Y es otra clase de temor, pero miedo también, lo que Anna siente de noche en el tren que la lleva a Berlín. Quizá era por esto por lo que había accedido a ir, intentó convencerse, aunque enseguida se dio cuenta de que lo único que trataba era de justificar su cobardía por no bajarse del vagón en la estación: para no tener que volver a pasar miedo, hambre, frío ni humillaciones. Era una excusa tan buena o tan mala como cualquier otra, tan grandilocuente o tan rebuscada como casi todas, pero Anna sabía el verdadero motivo por el que viajaba a Berlín.

Se arrebujó en una manta para protegerse del frío alemán. Era como si, al haber cruzado la frontera, hubiera bajado la temperatura de pronto. Pensó en Franz Müller, en cuánto se había reducido su mundo desde que lo conoció, cuando era un ingeniero alemán de vacaciones en París que le mandaba flores y cestas de comida para seducirla, dispuesto a conquistarla como un enamorado cualquiera, un hombre solo que pasa unas vacaciones en territorio enemigo y se enamora de una mujer. La pasión es un sentimiento muy extraño que nubla la mente de quienes la padecen: Franz Müller, obsesionado como un colegial porque ella le hiciera caso, no pudo imaginar jamás que había sido el hombre obtuso que ahora ultimaba un vaso de bourbon en el vagón restaurante quien la había convencido de que accediera a acostarse con él. Cuando lo conoció, Robert Bishop era un agente idealista que parecía tener las energías suficientes para echar él solo, si lo hubieran dejado, a toda la Wehrmacht de Francia. Unos pocos años después, se emborrachaba después de cenar para poder dormir, sin sospechar que había una razón íntima que la había convencido para viajar a Berlín con él, tal vez el único motivo al que Anna podía agarrarse después de todo por lo que había pasado. Ninguno, pues, seguía siendo el mismo que fue: Franz Müller oculto como una rata en un Berlín devastado, el cínico agente de la OSS emborrachándose para atrapar el sueño. Y ella tampoco era quien Robert Bishop pensaba. Las personas estaban llenas de claroscuros, monstruos que de repente se revelaban bondadosos, héroes que se comportaban como villanos o ella misma, que había llegado a un punto en el que no sabía de qué lado estaba.

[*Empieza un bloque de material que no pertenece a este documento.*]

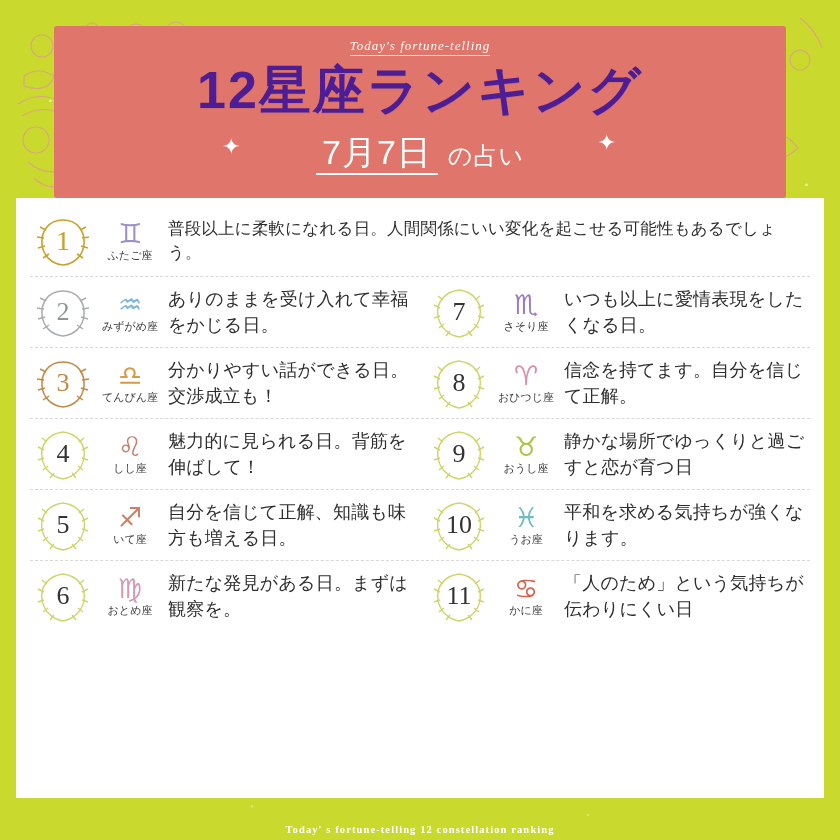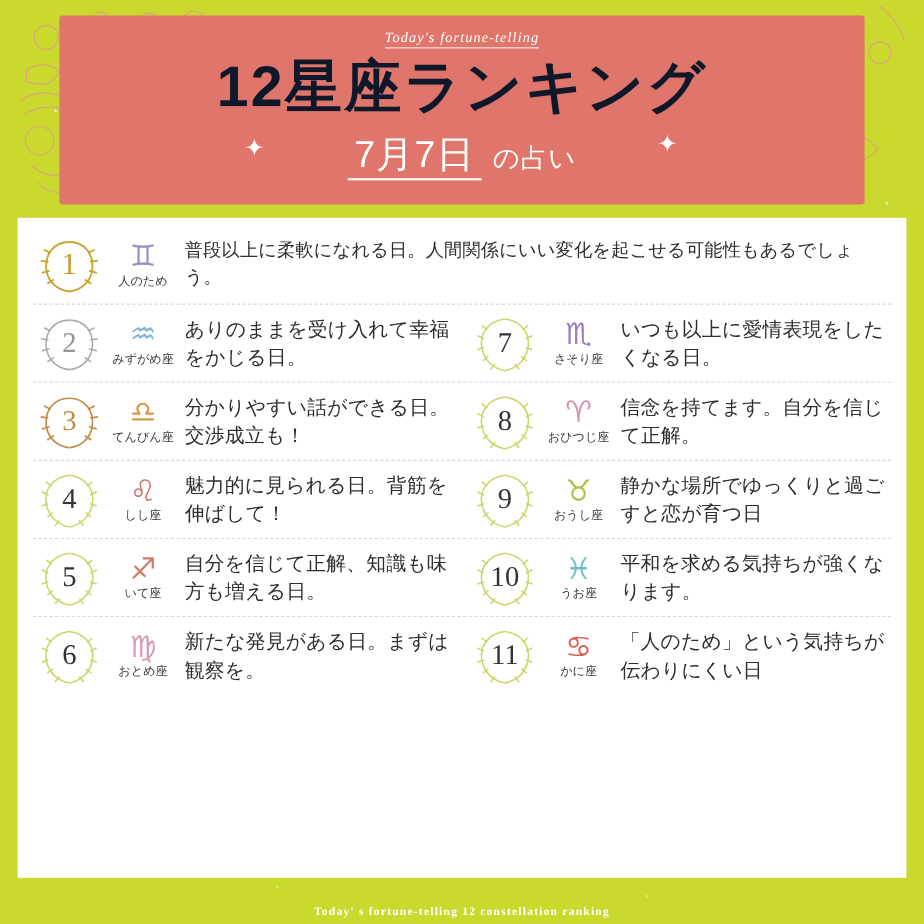--- a/index.html
+++ b/index.html
@@ -36,21 +36,21 @@
   }
   .inner-white{
     position:absolute;
     left:16px;right:16px;top:198px;bottom:42px;
     background:#ffffff;
   }
 
   
   .header{
     position:absolute;
-    left:0;right:0;top:0;height:198px;
+    left:0;right:0;top:12px;height:198px;
     overflow:hidden;
   }
   .header-deco{
     position:absolute;inset:0;
     color:#e8a9a0;
     opacity:.85;
   }
   .header-deco svg{position:absolute;}
   .banner{
     position:absolute;
@@ -75,21 +75,21 @@
     font-size:13px;
     letter-spacing:1px;
   }
   .banner-sub .ul{
     border-bottom:1px solid rgba(255,255,255,.8);
     padding-bottom:2px;
   }
   .banner-title{
     position:absolute;top:30px;left:0;right:0;
     text-align:center;
-    color:#0f172a;
+    color:#4c1d95;
     font-size:52px;
     font-weight:bold;
     letter-spacing:2px;
     text-shadow:0 1px 0 rgba(0,0,0,.06);
   }
   .banner-date-row{
     position:absolute;top:104px;left:0;right:0;
     text-align:center;
     color:#ffffff;
     font-size:34px;
@@ -261,21 +261,21 @@
               <path d="M29 8 C14 8 7 20 8 32 C9 44 18 52 29 53"></path>
               <path d="M29 8 C44 8 51 20 50 32 C49 44 40 52 29 53"></path>
               <path d="M12 18 l-6 -3 M10 26 l-7 -1 M11 34 l-7 2 M15 42 l-6 4"></path>
               <path d="M46 18 l6 -3 M48 26 l7 -1 M47 34 l7 2 M43 42 l6 4"></path>
             </g>
           </svg>
           <span class="num">1</span>
         </div>
         <div class="sign">
           <span class="glyph" style="color:#9e8ec9">♊</span>
-          <span class="name">人のため</span>
+          <span class="name">ふたご座</span>
         </div>
         <div class="text">普段以上に柔軟になれる日。人間関係にいい変化を起こせる可能性もあるでしょう。</div>
       </div>
     </div>
 
     <div class="row">
       <div class="cell left">
         <div class="rank-badge silver">
           <svg class="wreath" viewBox="0 0 58 58" aria-hidden="true">
             <g fill="none" stroke="#a8adb1" stroke-width="1.5">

Nada había sido igual desde que los hombres de la Gestapo se llevaron a Rubén. Le costaba conciliar el sueño a Anna si trataba de poner en pie el rompecabezas complicado en el que se había convertido su vida. Al cabo de un rato escuchó los pasos inseguros de Bishop arrastrándose hasta el compartimento contiguo al suyo. Lo sintió detenerse antes de abrir la puerta. Sin verlo supo que estaba ahí, de pie, con la vista borrosa, dudando si entrar en su compartimento para dormir unas cuantas horas y despertarse razonablemente fresco cuando llegasen a Berlín o si golpear su puerta con los nudillos para que lo perdonase por haberle pedido que se acostara con otro hombre después de haberle prometido que haría todo lo posible por traer a Rubén de vuelta a casa.

Anna sabía que él no iba a llamar a su puerta porque sabía que ella jamás le abriría, pero se encogió aún más bajo la manta. La luna le alumbró los ojos al salir de una nube y se tapó los oídos con las manos, con fuerza, para no escuchar los nudillos que no iban a golpear en la puerta de su compartimento ni la voz temblorosa de bourbon del hombre pidiéndole perdón por haberle arruinado la vida, por haberla chantajeado para que volviese a trabajar para él. Tan fuerte se apretó los oídos que temió que la cabeza le pudiese estallar. De repente lo único que deseaba era llegar a Berlín, llegar a Berlín para, que todo acabase de una vez, cuanto antes, que ya no tuviera que pensar en nadie más que en ella misma, cumplir con el pasado, redimir sus pecados y tal vez un día, ojalá que no muy lejano, poder morir en paz.